-- Exercise goal --
Every line from the line containing "total: 11051.47 -> 9802.56" to the end of the data must appear in the answer exactly as it appears there, and nothing else.

-- Dataset extract --
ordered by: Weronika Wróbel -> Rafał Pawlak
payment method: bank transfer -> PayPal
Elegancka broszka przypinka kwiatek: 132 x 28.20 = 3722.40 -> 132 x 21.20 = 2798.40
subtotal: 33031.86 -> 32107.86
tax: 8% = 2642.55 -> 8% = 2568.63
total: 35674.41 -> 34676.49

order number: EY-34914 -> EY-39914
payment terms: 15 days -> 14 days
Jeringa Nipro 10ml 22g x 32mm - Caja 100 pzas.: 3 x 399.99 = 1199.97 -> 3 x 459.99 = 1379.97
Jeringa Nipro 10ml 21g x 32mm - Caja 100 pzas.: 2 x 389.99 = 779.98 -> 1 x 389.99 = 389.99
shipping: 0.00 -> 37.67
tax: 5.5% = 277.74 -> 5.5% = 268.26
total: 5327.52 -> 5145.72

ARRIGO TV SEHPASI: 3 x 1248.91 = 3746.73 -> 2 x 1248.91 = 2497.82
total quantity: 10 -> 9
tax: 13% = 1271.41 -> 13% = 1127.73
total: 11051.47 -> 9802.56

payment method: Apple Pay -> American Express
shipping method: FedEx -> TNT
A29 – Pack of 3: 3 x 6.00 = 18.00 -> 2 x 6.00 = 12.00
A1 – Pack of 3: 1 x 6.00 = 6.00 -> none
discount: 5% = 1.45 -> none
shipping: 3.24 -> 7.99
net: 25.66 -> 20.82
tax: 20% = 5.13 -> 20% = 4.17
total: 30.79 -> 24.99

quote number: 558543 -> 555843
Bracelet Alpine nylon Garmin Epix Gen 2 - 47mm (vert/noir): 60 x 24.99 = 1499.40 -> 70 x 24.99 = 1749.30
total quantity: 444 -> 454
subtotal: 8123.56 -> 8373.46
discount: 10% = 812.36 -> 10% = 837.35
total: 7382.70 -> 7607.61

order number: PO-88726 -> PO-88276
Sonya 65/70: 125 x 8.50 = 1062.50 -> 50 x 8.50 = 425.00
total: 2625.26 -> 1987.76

-- Response --
total: 11051.47 -> 9802.56

payment method: Apple Pay -> American Express
shipping method: FedEx -> TNT
A29 – Pack of 3: 3 x 6.00 = 18.00 -> 2 x 6.00 = 12.00
A1 – Pack of 3: 1 x 6.00 = 6.00 -> none
discount: 5% = 1.45 -> none
shipping: 3.24 -> 7.99
net: 25.66 -> 20.82
tax: 20% = 5.13 -> 20% = 4.17
total: 30.79 -> 24.99

quote number: 558543 -> 555843
Bracelet Alpine nylon Garmin Epix Gen 2 - 47mm (vert/noir): 60 x 24.99 = 1499.40 -> 70 x 24.99 = 1749.30
total quantity: 444 -> 454
subtotal: 8123.56 -> 8373.46
discount: 10% = 812.36 -> 10% = 837.35
total: 7382.70 -> 7607.61

order number: PO-88726 -> PO-88276
Sonya 65/70: 125 x 8.50 = 1062.50 -> 50 x 8.50 = 425.00
total: 2625.26 -> 1987.76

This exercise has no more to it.